Input material:
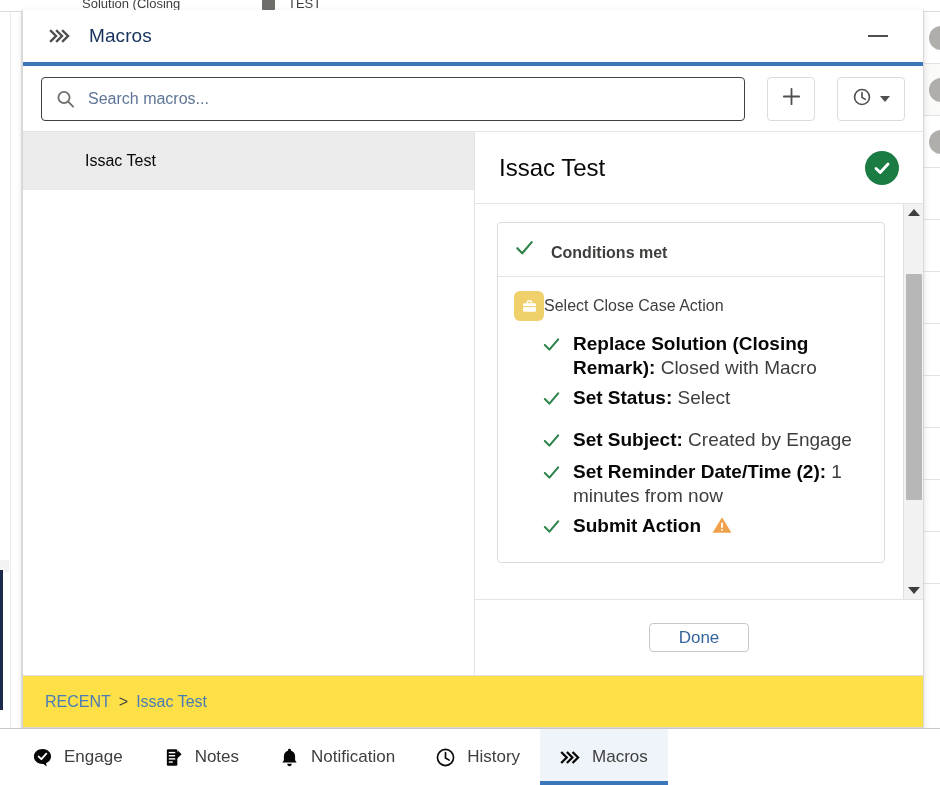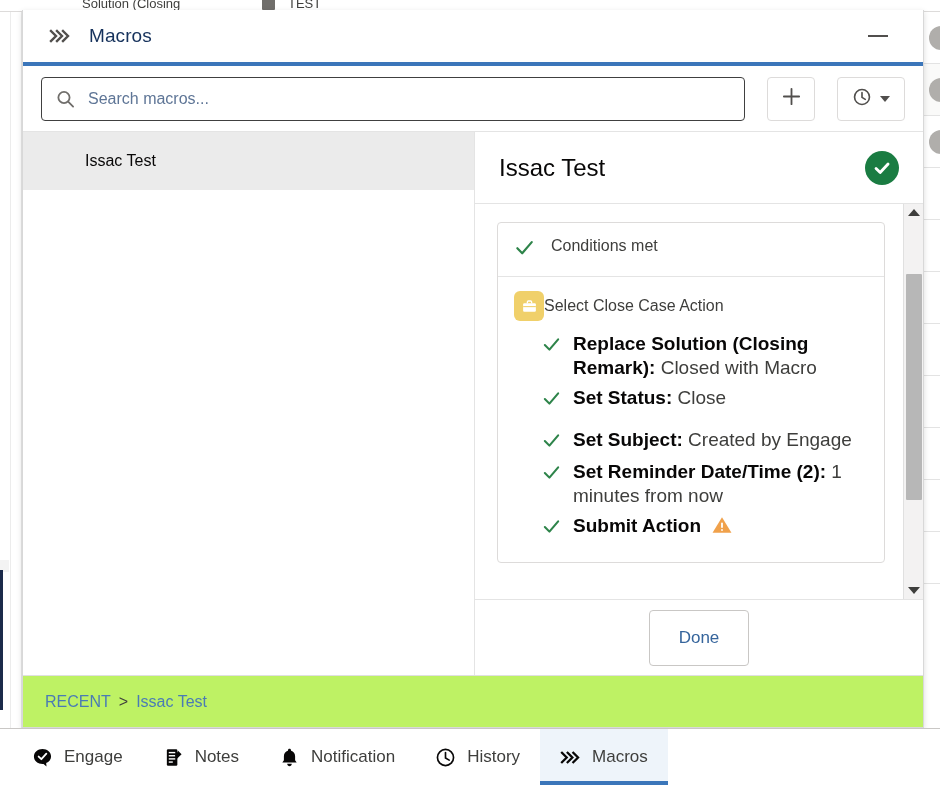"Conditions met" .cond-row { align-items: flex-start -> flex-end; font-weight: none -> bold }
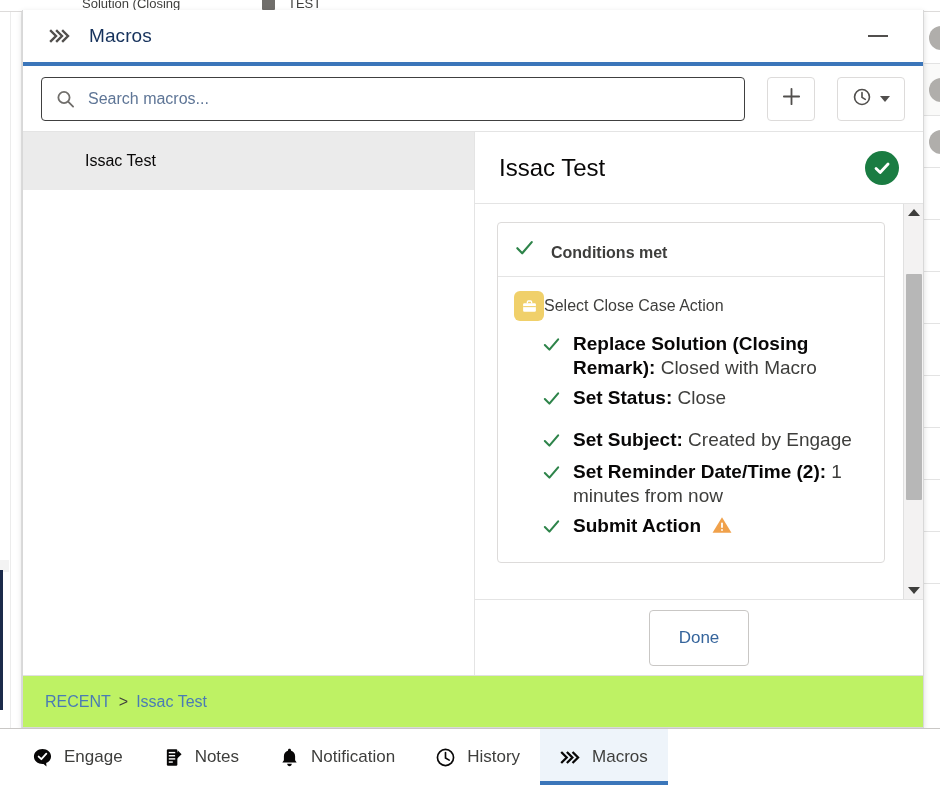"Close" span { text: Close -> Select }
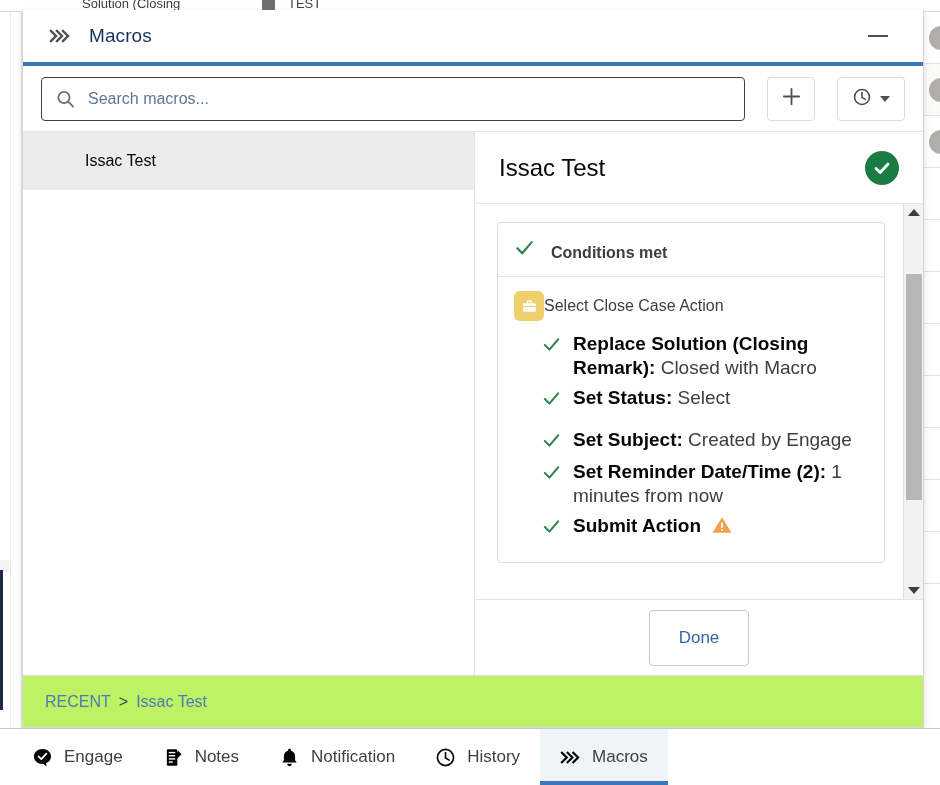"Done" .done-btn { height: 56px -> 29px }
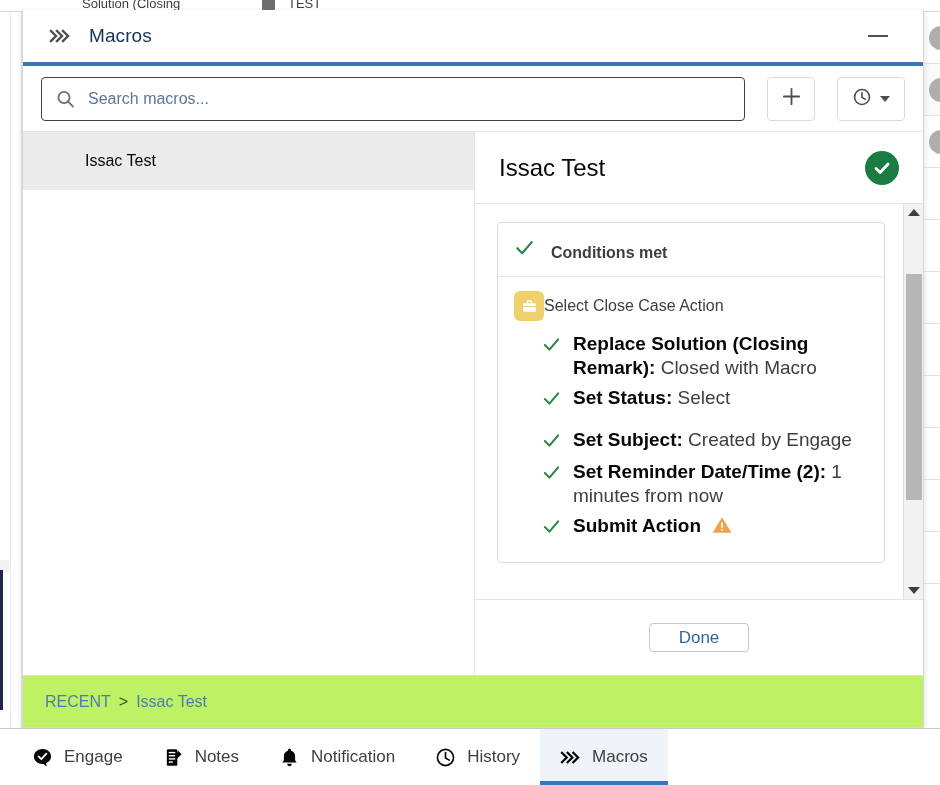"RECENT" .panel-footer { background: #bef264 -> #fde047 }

--

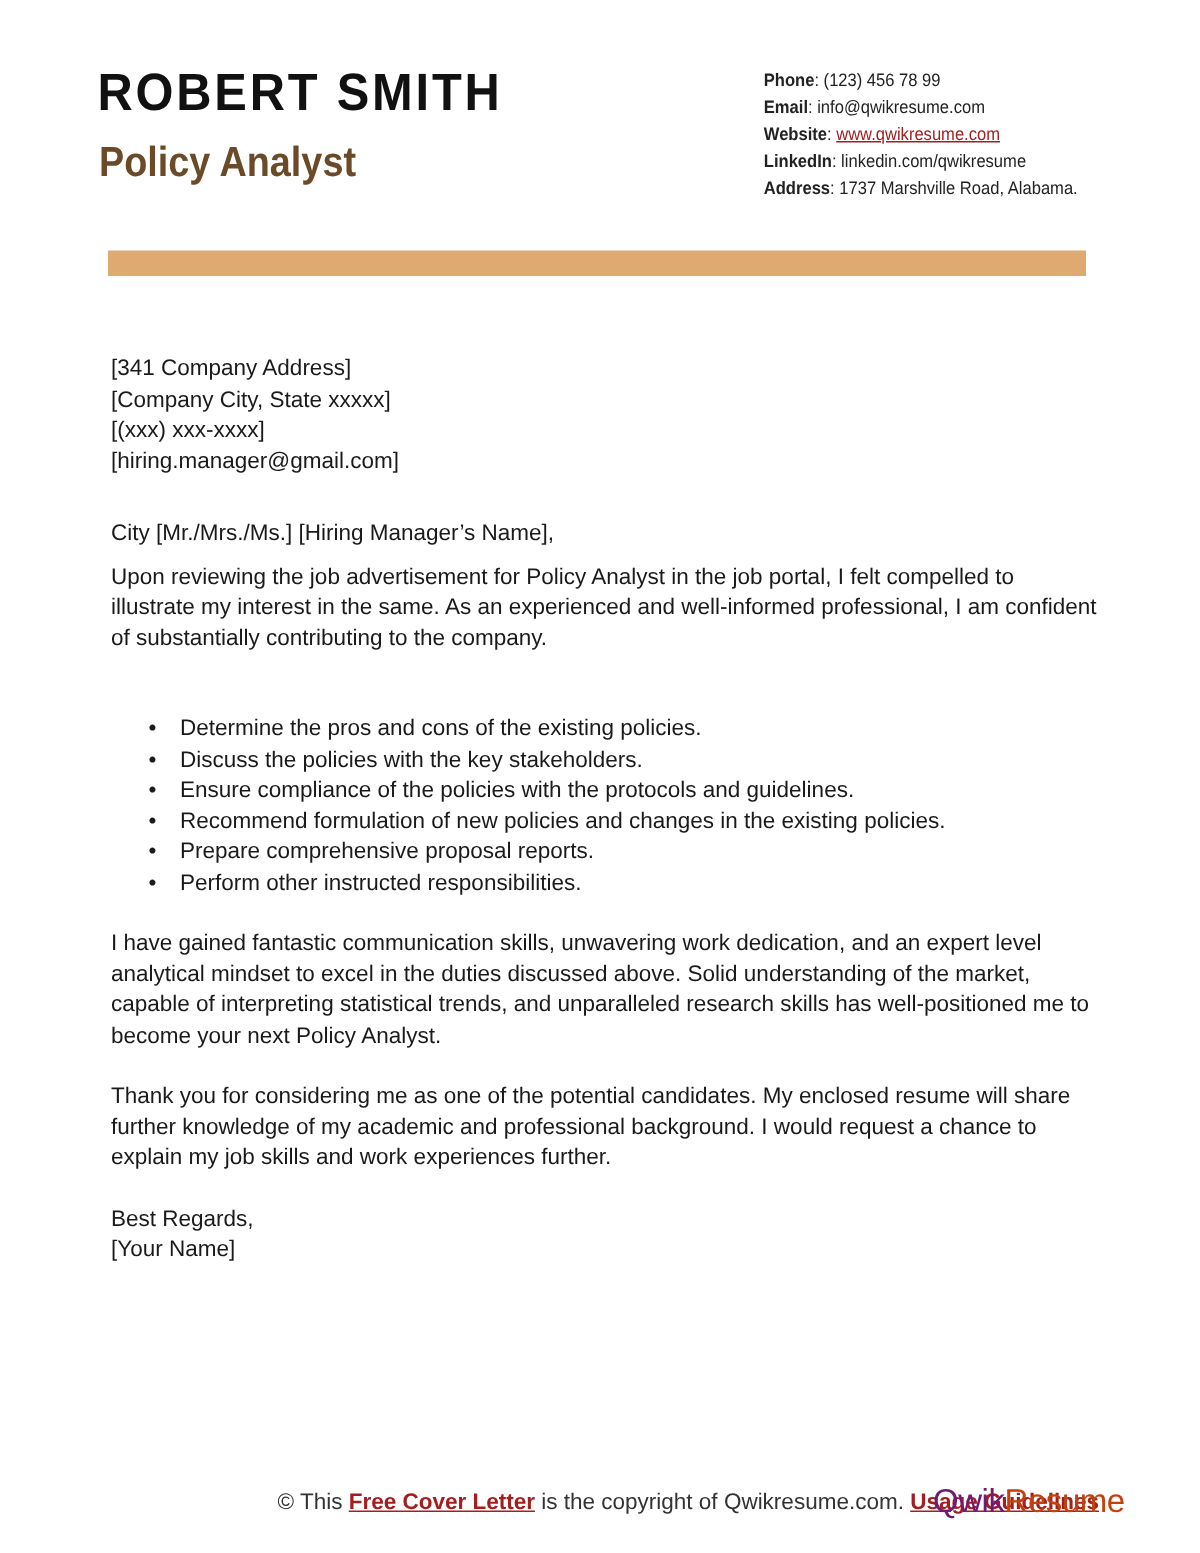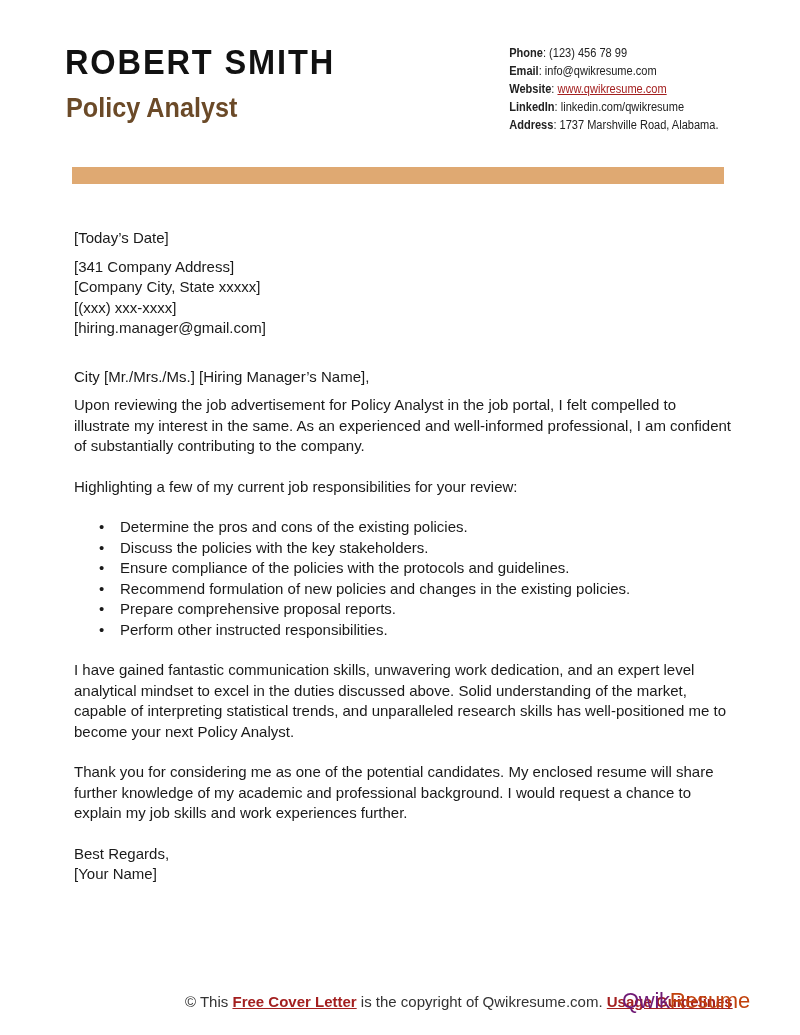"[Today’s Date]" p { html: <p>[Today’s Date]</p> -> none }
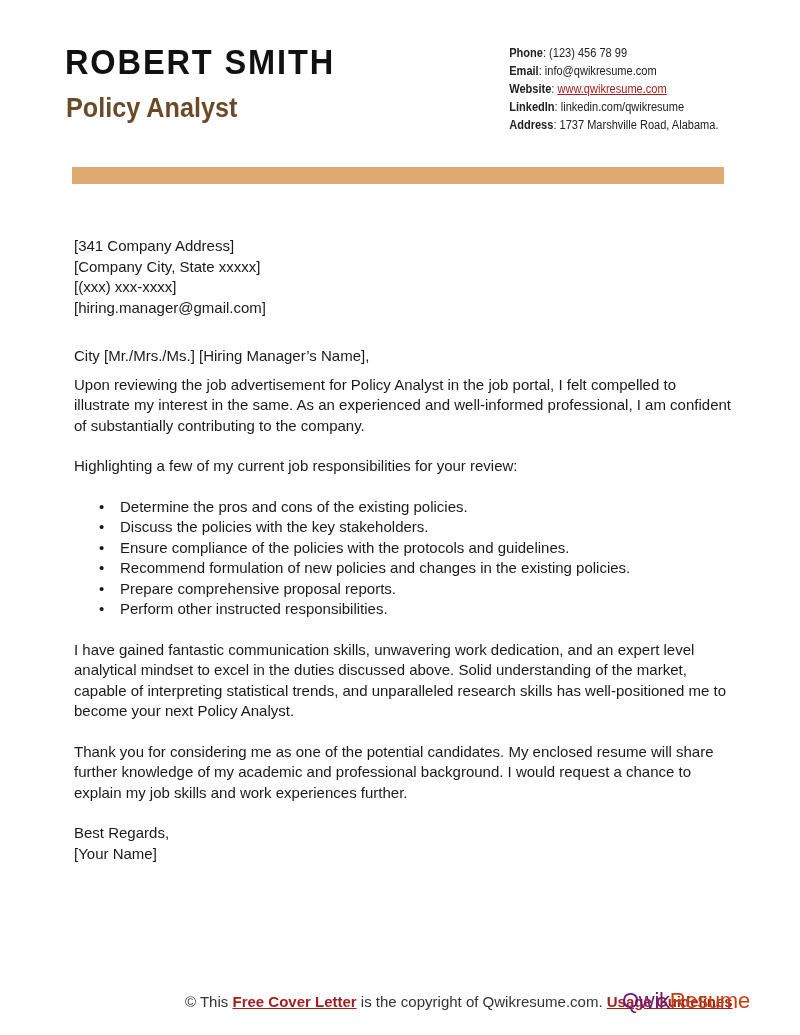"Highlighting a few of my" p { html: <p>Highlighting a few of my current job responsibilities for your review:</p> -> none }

To do:
Output exactly the stretch of the listing that begins at the line containing "html: <p>[Today’s Date]</p>" and ends at the line containing "html: <p>Highlighting a", both kept. Omit pictures and everything else.

Final answer:
"[Today’s Date]" p { html: <p>[Today’s Date]</p> -> none }
"Highlighting a few of my" p { html: <p>Highlighting a few of my current job responsibilities for your review:</p> -> none }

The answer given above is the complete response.